2 1/2 stars out of 5
Chamber of the Gods – Lovecraftian-influenced tale about a commercial pilot that is starting to crack up. His co-pilot friend talks him into using an isolation chamber to relieve his body of stress and try to get his old self back. Instead of his old self, he finds something else in that chamber.

4 out of 5 stars
Chopper’s Hands – A psychotic reverend gets busted when it’s discovered that he’s murdered 30 people while claiming to be on a mission from God. He was locked up in an insane asylum where he began preaching his demented gospel to the inmates and causing trouble. After a strange suicide where his hands were chopped off and never found, an inmate swears that he’s being pursued by “Chopper’s Hands”. A fun story that reminds me of old EC Comics.

5 out of 5 stars
Love; In Pieces – Set in Edward Lee’s Infernal Hell series as a backdrop, Nick will do anything to save his beloved wife who has been captured by Satan. Love; In Pieces has an obvious comic book feel, but also harbors an effective love story too.

4 out of 5 stars
Breath of an Angel/Touch of the Devil – Equal parts hard-boiled crime story, serial killer horror, and dark fantasy. A detective that is harboring a mountain of guilt for bust that went bad and cost a young boy his life. Him and his partner are investigating a serial murder that happens to take place every 28 days and all of the victims have something in common, especially with his partner. A well written story that Rollo co-wrote with Gene O’Neill.

4 out of 5 stars
The Last Straw – In 1936, while the drought had turned the central states into a dust bowl, for Miller’s Grove, Iowa, the cornfields were remarkably strong. To add insult to injury, an unknown killer was abducting young girls. With tensions high, Reverend Joshua Miller’s sermons are reaching a fever pitch. One day, the Reverend claims that God has spoken to him and told him that the town’s mentally handicapped boy was responsible for the murders and the town is afraid to stop him from being the judge, jury and executioner. Is the Reverend right or has he lost his mind?

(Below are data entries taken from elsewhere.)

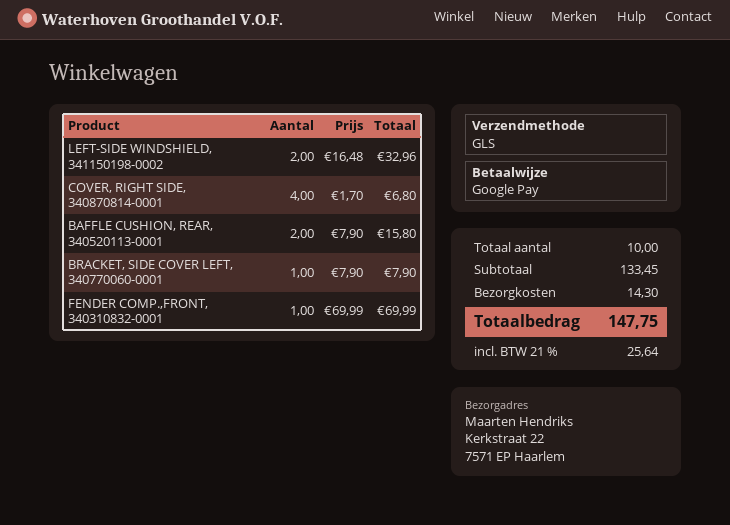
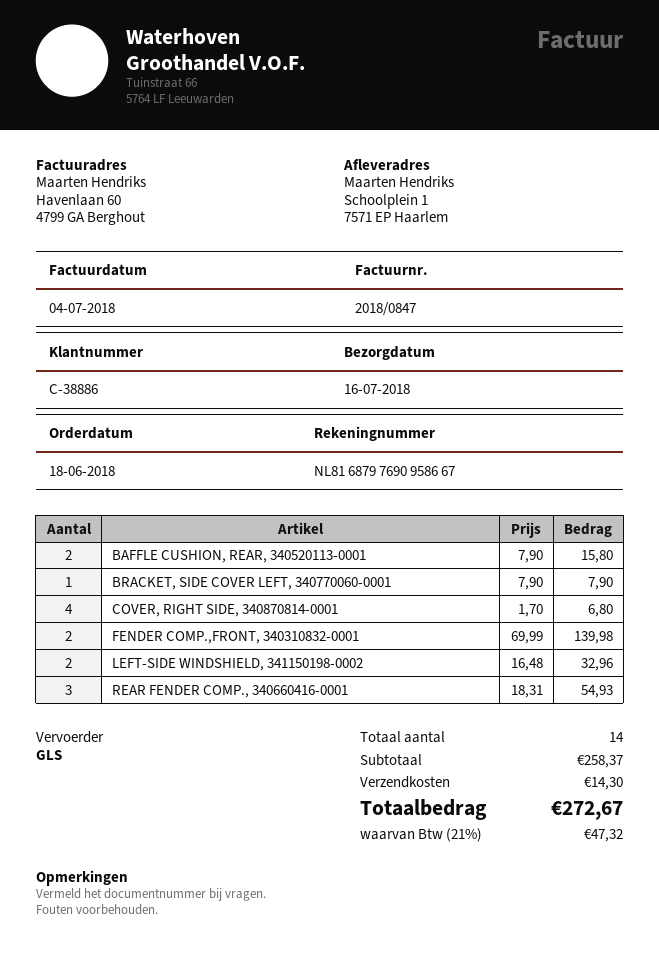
ship to: Kerkstraat 22, 7571 EP Haarlem -> Schoolplein 1, 7571 EP Haarlem
FENDER COMP.,FRONT, 340310832-0001: 1 x 69.99 = 69.99 -> 2 x 69.99 = 139.98
REAR FENDER COMP., 340660416-0001: none -> 3 x 18.31 = 54.93
total quantity: 10 -> 14
subtotal: 133.45 -> 258.37
tax: 21% = 25.64 -> 21% = 47.32
total: 147.75 -> 272.67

A great story that is actually a prelude to Rollo’s excellent Valley of the Scarecrow.

5 out of 5 stars
Moving Pictures – When small-time mafia thug, Ronnie, is on his “collection” route, he notices a new tattoo parlor opening up in his neighborhood. Trying to win favor with his boss by shaking down the Chinese owner, Ronnie is offered a free tattoo in exchange for more time to come up with his extortion money. But this isn’t any ‘ol tattoo artist. No this Chinese gentleman knows a rare and secret art. A kick ass story with great characters and visuals.

5 out of 5 stars
The face of an Unlikely God – In 1963, Professor Leonard Harris can’t believe his good fortune as he becomes the first white man to be allowed to research and observe the Huaorani tribe that live in the remote Amazon jungle. He learns that they worship the Great Jaguar as their deity. The nearby tribe, the Quatuani, whom they’ve been warring with for hundreds of years worships the pirahna as their deity. When professor Harris finds himself involved in a sacred ritual of the Huaorani, the tribe believes they have unlocked Harris’s destiny.

Rollo has packed so much into so few pages, there is no way you can resist not finishing The Face Of An Unlikely God in one sitting. It simply pulls you into the story with its mesmerizing qualities with images so vivid, you’d swear you were there.

5 out of 5 stars
Rollo is an outstanding author that I’ve always felt never got enough credit. His writing is so visual and his characters are so lifelike. The only story in this whole lot that I wasn’t a fan of was Divine Intervention and it was’t because it was a bad story. The subject matter simply didn’t interest me. That’s it. It may work for you. As for the rest of them, way too much good stuff to ignore. Pick it up now.